« La démocratie n’est pas une bouteille de Coca-Cola qu’on importe » – Mwalimu Julius Nyerere

J’ai été particulièrement agacé par la manière dont nos compatriotes ont utilisé les médias occidentaux pour représenter le prétendu affaiblissement de la démocratie en Tanzanie. « Bouleversements au Kenya, politiques en Ouganda et campagne de répression en Tanzanie », affirme l’une de ces agences dans un article intitulé Brawls, Autocratic Moves Threaten East African Democracy (Querelles et mouvements autocrates menacent la démocratie en Afrique de l’Est). Mais la situation est-elle aussi catastrophique ?

J’ai ainsi trouvé rafraîchissant de lire le tweet du professeur Ian Bremmer indiquant que la Tanzanie, comme l’Inde et la Suède, comptait le plus haut pourcentage d’individus (c.à.d. 79 %) se disant « satisfaits du fonctionnement de la démocratie dans leur pays ». La dose de scepticisme véhiculée par les critiques en Tanzanie et l’attitude défensive adoptée par les partisans du régime m’ont renvoyé au document d’origine.

En effet, l’étude menée par le Pew Research Center ‘Globally, Broad Support for Representative and Direct Democracy (Un soutien général à la démocratie représentative et directe au niveau international) publiée le 16 octobre 2017 indique que nous sommes parmi les premiers. « En Tanzanie, au Ghana, au Sénégal et au Kenya », affirme-t-elle « la majorité affirme que la démocratie fonctionne bien » (p. 14). Mais ce n’est pas tout.

Concernant la mesure dans laquelle nous « avons confiance en le gouvernement national pour faire ce qui est bon pour notre pays », les 79 % sont quasiment divisés en deux catégories, 48 % indiquant avoir « pleinement » confiance alors que 41 % affirment avoir confiance « dans une certaine mesure ». Étant donné que mon intérêt pour ce blog vise simplement – peut-être avec crédulité – à interpréter les résultats du Pew Institute, voici ses interprétations de base de ces différences manifestes.

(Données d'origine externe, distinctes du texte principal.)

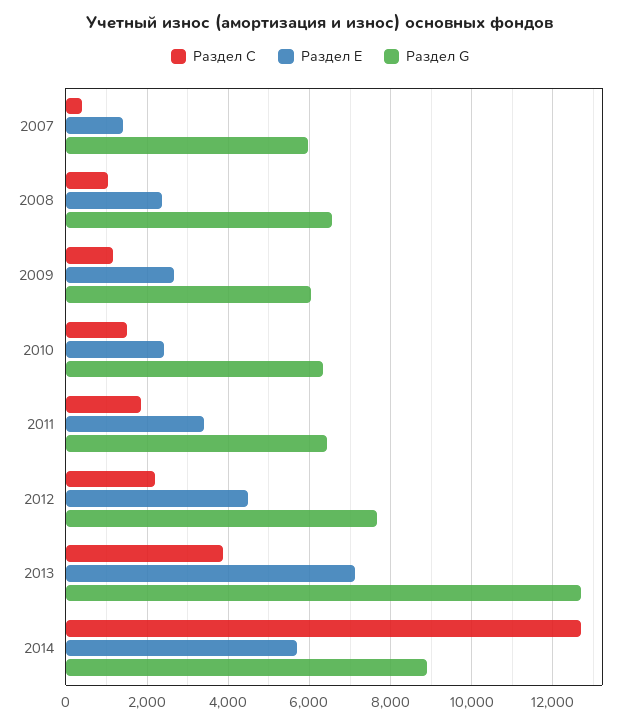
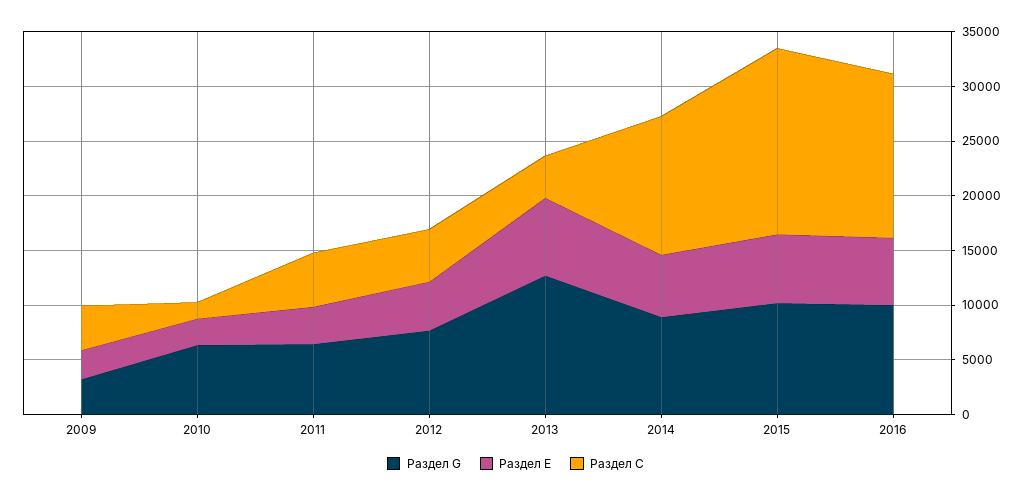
Раздел С, 2007: 400 -> none
Раздел Е, 2007: 1400 -> none
Раздел G, 2007: 6000 -> none
Раздел С, 2008: 1000 -> none
Раздел Е, 2008: 2400 -> none
Раздел G, 2008: 6600 -> none
Раздел С, 2009: 1200 -> 4000
Раздел G, 2009: 6000 -> 3000
Раздел С, 2011: 1800 -> 5000
Раздел С, 2012: 2200 -> 5000
Раздел G, 2015: none -> 10000
Раздел Е, 2015: none -> 6000
Раздел С, 2015: none -> 17000
Раздел G, 2016: none -> 10000
Раздел Е, 2016: none -> 6000
Раздел С, 2016: none -> 15000

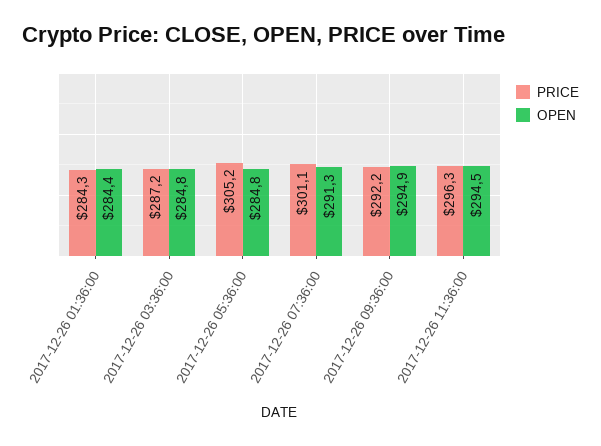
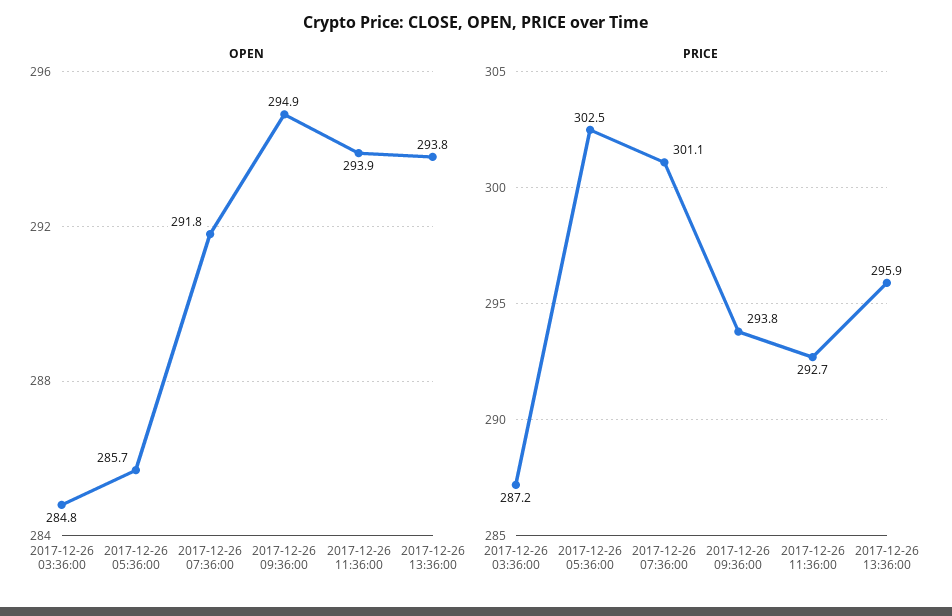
PRICE, 2017-12-26 01:36:00: 284.3 -> none
OPEN, 2017-12-26 01:36:00: 284.4 -> none
PRICE, 2017-12-26 05:36:00: 305.2 -> 302.5
OPEN, 2017-12-26 05:36:00: 284.8 -> 285.7
OPEN, 2017-12-26 07:36:00: 291.3 -> 291.8
PRICE, 2017-12-26 09:36:00: 292.2 -> 293.8
PRICE, 2017-12-26 11:36:00: 296.3 -> 292.7
OPEN, 2017-12-26 11:36:00: 294.5 -> 293.9
OPEN, 2017-12-26 13:36:00: none -> 293.8
PRICE, 2017-12-26 13:36:00: none -> 295.9

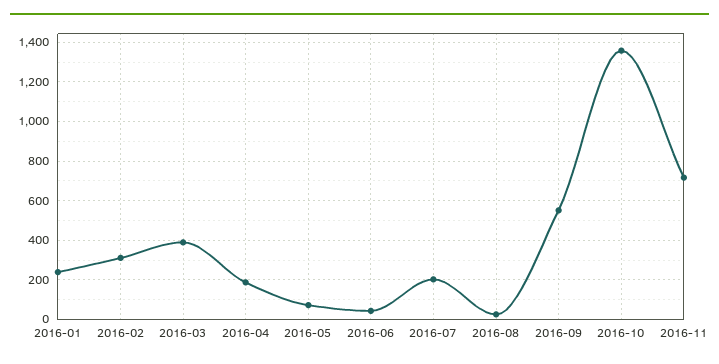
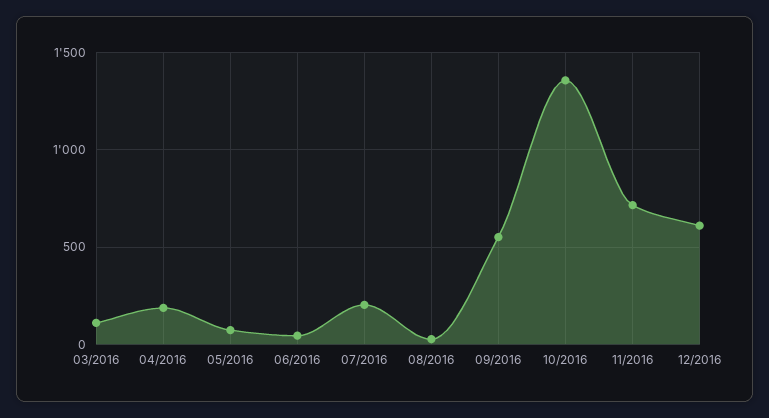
2016-01: 250 -> none
2016-02: 300 -> none
2016-03: 400 -> 100
12/2016: none -> 600

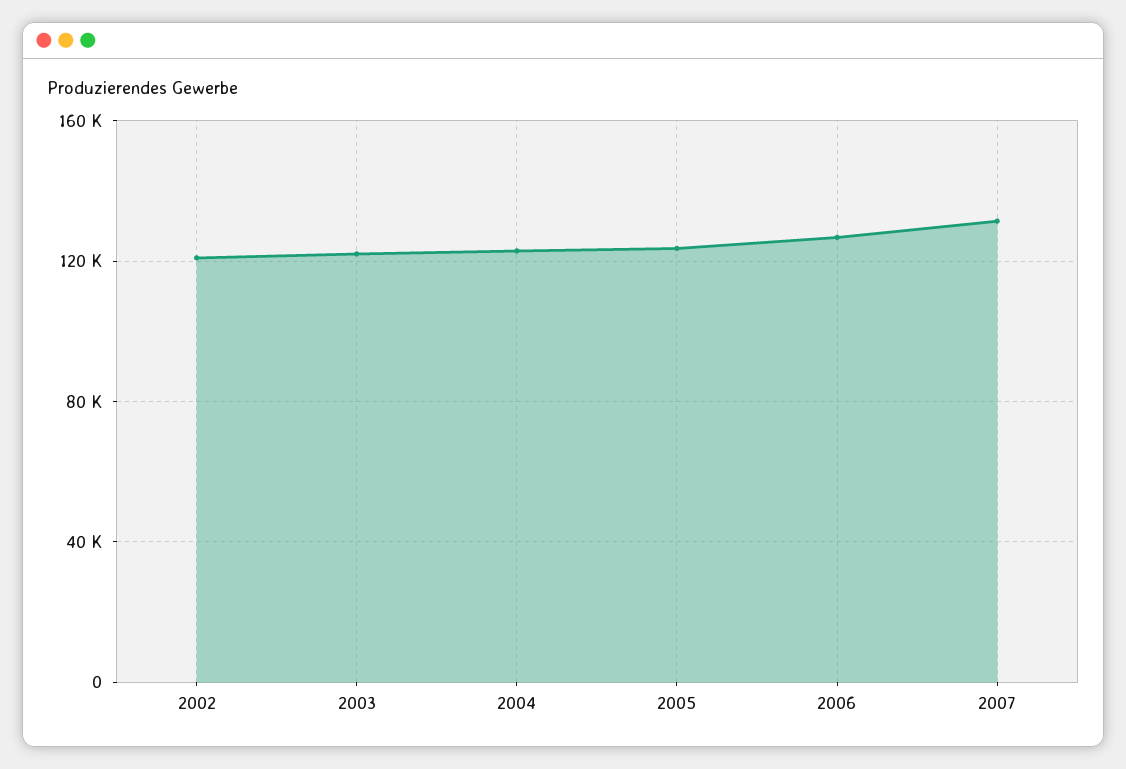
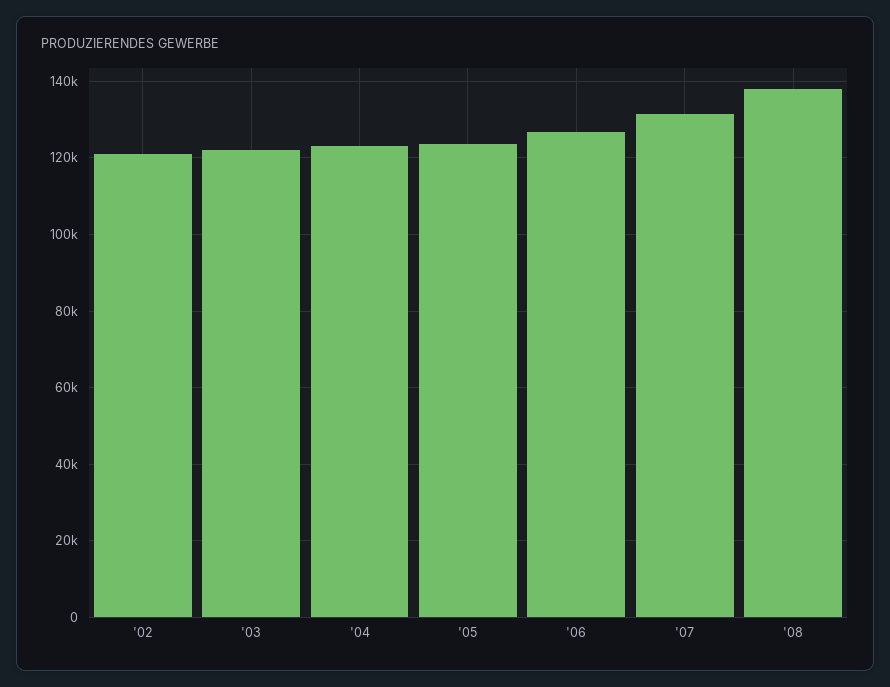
'08: none -> 138000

« Les attitudes sur le fonctionnement de la démocratie sont étroitement liées à la confiance du public en leur gouvernement national. Les individus qui sont satisfaits de la manière dont la démocratie fonctionne dans leur pays tendent également à dire qu’ils ont confiance en leur pays pour faire ce qui est bon pour le pays » (p. 16)

Autre détail intéressant, Pew additionne les 48 % ayant affirmé être très satisfaits aux 41 % ayant affirmé être satisfaits dans une certaine mesure pour obtenir un total de 89 %. On ne peut que se demander ce que nous –Tanzaniens toujours prudents – voulons dire par « dans une certaine mesure ».

Paradoxalement, seulement « 53 % des… Tanzaniens considèrent que la démocratie représentative est une bonne chose » (p. 20). Cela nous amène à nous demander quel type de démocratie les 79 % considèrent satisfaisant.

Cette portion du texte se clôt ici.